There are upsides abound for using modern technology to organize your time: it’s faster, more efficient, and more environmentally friendly (although technically, jury’s still out on that one). Technology syncs you up to your colleagues and clients—Outlook calendar invites aren’t going away any time soon. It’s more portable, requires less neatness, and needs no external implement beyond your finger. But there’s something to be said for the simplicity and artistry engendered by a pen-to-paper approach to managing your time and tasks. Many creatives Ascharya spoke with agree, citing the cognitive left-brain static that devices can create.
If it doesn’t work for your professional lifestyle to swap Google Calendar for a spiral-bound planner, consider turning to paper in other areas, like brainstorm sessions or note-taking. It’s better for your memory, leads to deeper thought, and offers less unproductive distraction.
According to a report from the American Psychological Association, 65% of employees report that work is a significant source of stress in their lives and 41% say that they typically feel tense or stressed out during the workday.
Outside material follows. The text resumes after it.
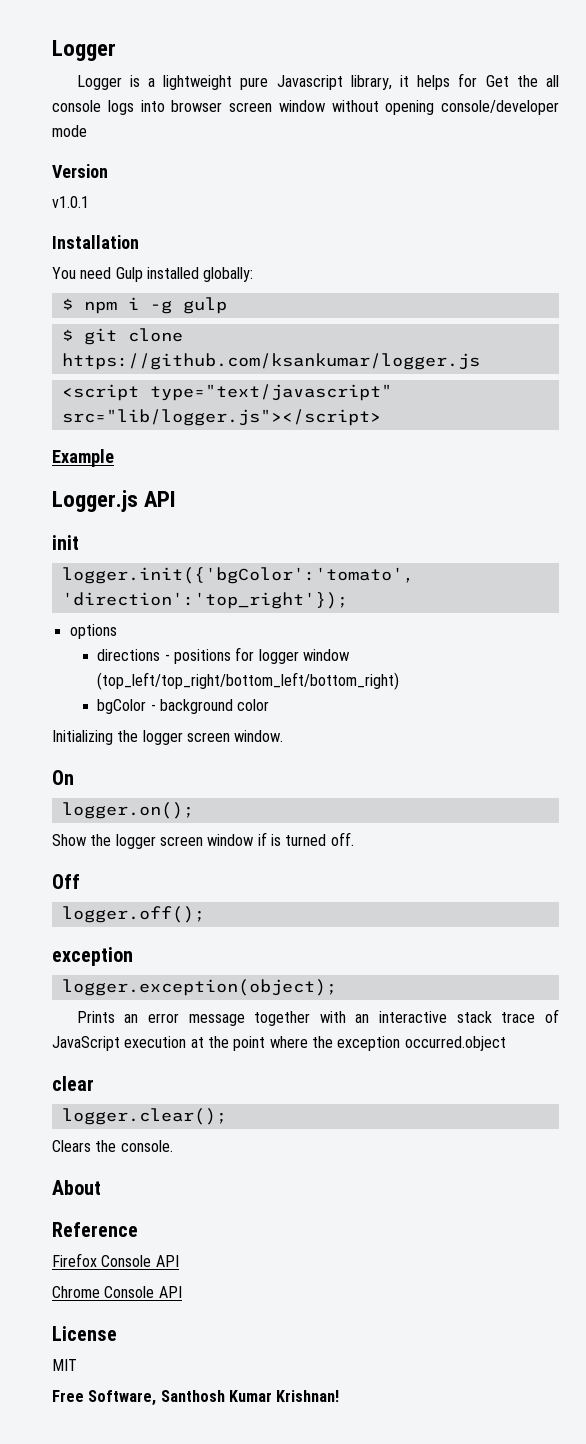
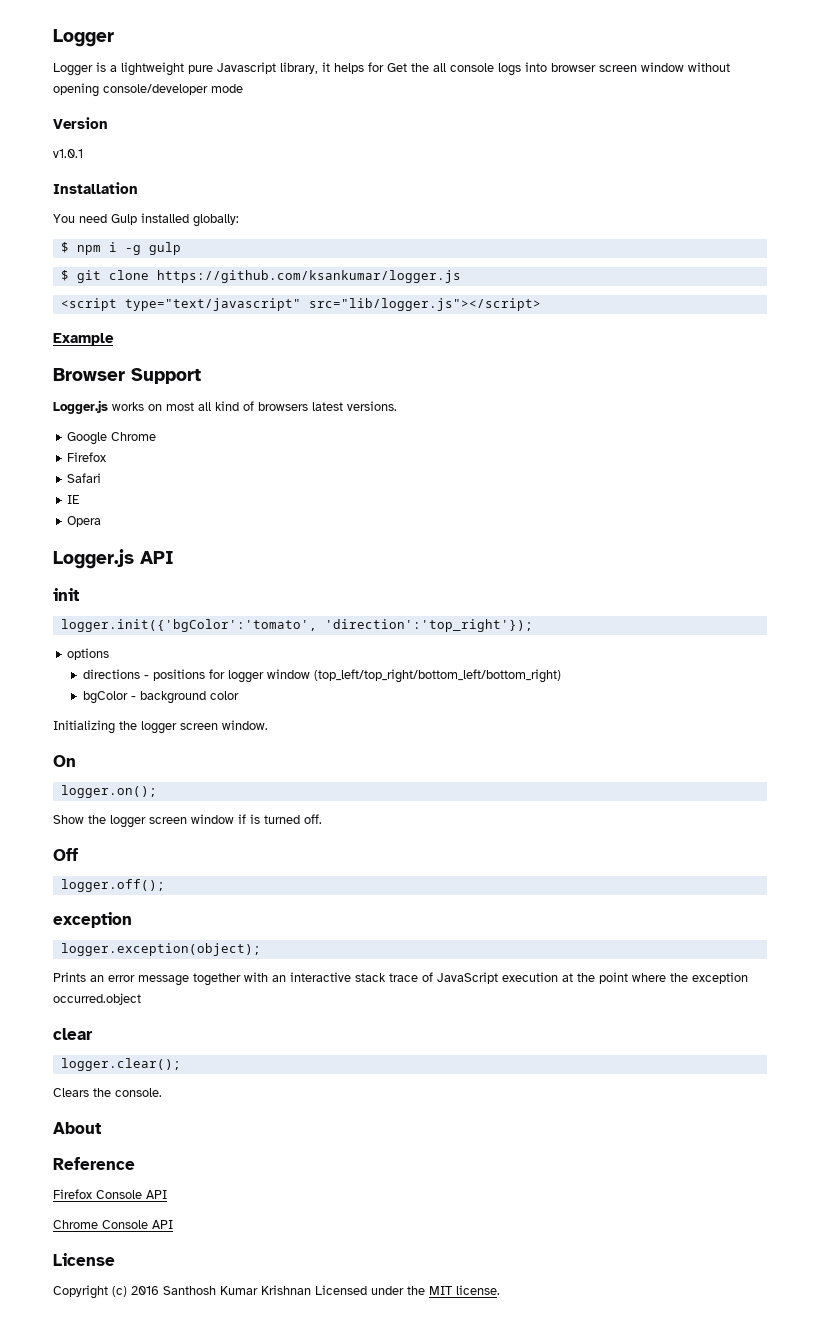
(114, 458) none -> [53,368,201,384] [53,400,397,414] [67,432,157,445] [67,452,107,462] [67,473,102,483] [67,495,80,504] [67,516,102,527] // Browser Support // Logger.js works on most all kind of browsers latest versions. // Google Chrome // Firefox // Safari // IE // Opera
[52,1359,77,1371] [52,1390,340,1406] MIT // Free Software, Santhosh Kumar Krishnan! -> [53,1285,500,1299] Copyright (c) 2016 Santhosh Kumar Krishnan Licensed under the MIT license.

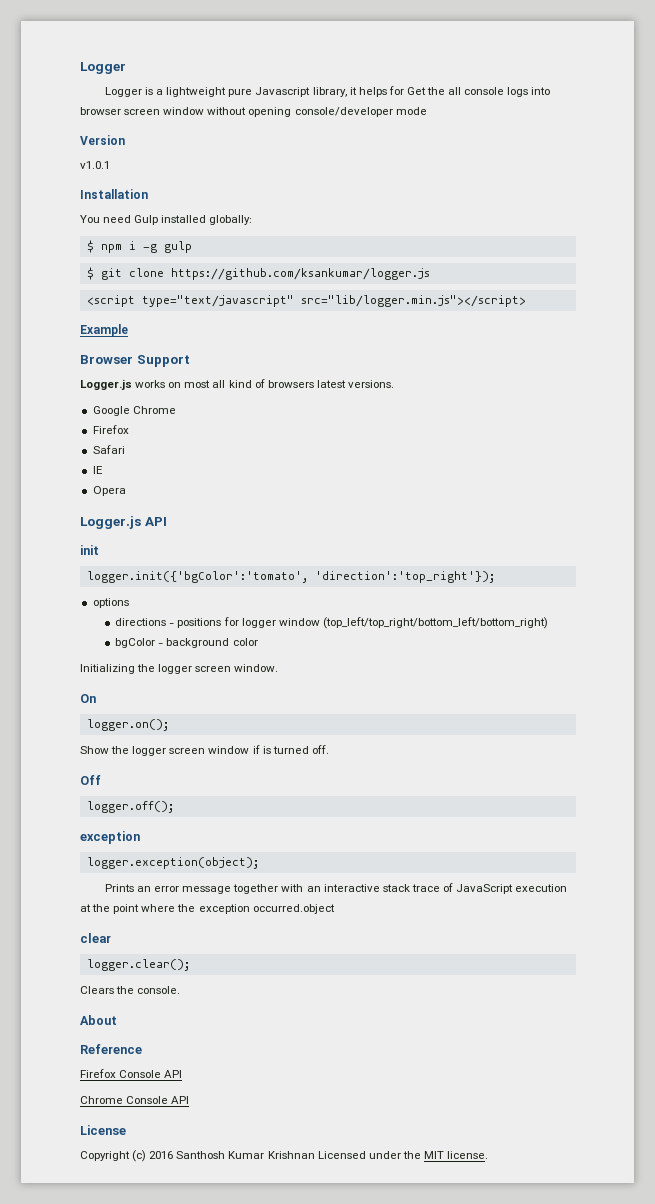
[308,298,541,311] src="lib/logger.js"></script> -> [300,295,526,307] src="lib/logger.min.js"></script>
While we might be able to successfully recognize the symptoms of burnout, we’re often oblivious to the alternative: a more deeper, obscured type of fatigue that afflicts successful, high-performing creatives. Over time, we can lose our passion for work and our commitment to our organizations, despite appearing composed.
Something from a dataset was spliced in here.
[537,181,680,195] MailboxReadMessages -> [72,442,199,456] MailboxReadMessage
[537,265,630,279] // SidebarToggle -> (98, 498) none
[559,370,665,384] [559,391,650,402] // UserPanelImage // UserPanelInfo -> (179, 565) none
Brownout, a term also used to describe part of the life cycle of a star, is different from burnout because knowledge workers afflicted by it are not in obvious crisis. They seem to be performing fine: putting in massive hours in meetings and calls across time zones, grinding out work while leading or contributing to global teams, and saying all the right things in meetings (though not in side-bar conversations). However, these executives are often operating in a silent state of continual overwhelm, and the predictable consequence is disengagement.
Kibler notes that high performers experiencing burnout exhibit the following signs:
- Feeling drained from continuous, 24/7 obligations.
- Physical deterioration due to years of sub-optimal sleep and self-care.
- Tenuous relationships with immediate family members.
- Distant relationships with old friends.
- The atrophy of personal interests.
- A diminishing ability to concentrate in non-business conversations.